(Available records begins)

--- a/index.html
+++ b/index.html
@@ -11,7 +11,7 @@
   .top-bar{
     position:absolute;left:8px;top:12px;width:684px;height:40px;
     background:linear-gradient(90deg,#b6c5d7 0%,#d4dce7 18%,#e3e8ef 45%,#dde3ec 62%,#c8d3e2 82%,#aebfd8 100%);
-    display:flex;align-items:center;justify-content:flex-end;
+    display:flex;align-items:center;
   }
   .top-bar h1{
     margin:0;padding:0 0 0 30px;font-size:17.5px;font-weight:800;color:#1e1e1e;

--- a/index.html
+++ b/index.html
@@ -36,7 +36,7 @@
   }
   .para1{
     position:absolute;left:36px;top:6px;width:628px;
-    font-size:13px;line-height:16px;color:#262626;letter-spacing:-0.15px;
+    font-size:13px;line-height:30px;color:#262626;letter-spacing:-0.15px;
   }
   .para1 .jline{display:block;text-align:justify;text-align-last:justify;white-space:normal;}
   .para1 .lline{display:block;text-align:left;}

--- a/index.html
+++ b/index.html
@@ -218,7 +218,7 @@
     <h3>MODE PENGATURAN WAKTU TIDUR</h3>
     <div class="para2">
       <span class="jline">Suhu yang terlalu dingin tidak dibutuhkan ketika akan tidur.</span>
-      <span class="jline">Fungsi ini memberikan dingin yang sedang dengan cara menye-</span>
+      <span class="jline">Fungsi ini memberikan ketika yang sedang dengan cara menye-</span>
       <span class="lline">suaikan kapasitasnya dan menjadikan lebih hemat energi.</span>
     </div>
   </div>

(Available records ends)

• _Instructions for the task_
In the entries above, which lines hold the string "span"? Report all of them.

• _Response to this task_
       <span class="jline">Suhu yang terlalu dingin tidak dibutuhkan ketika akan tidur.</span>
-      <span class="jline">Fungsi ini memberikan dingin yang sedang dengan cara menye-</span>
+      <span class="jline">Fungsi ini memberikan ketika yang sedang dengan cara menye-</span>
       <span class="lline">suaikan kapasitasnya dan menjadikan lebih hemat energi.</span>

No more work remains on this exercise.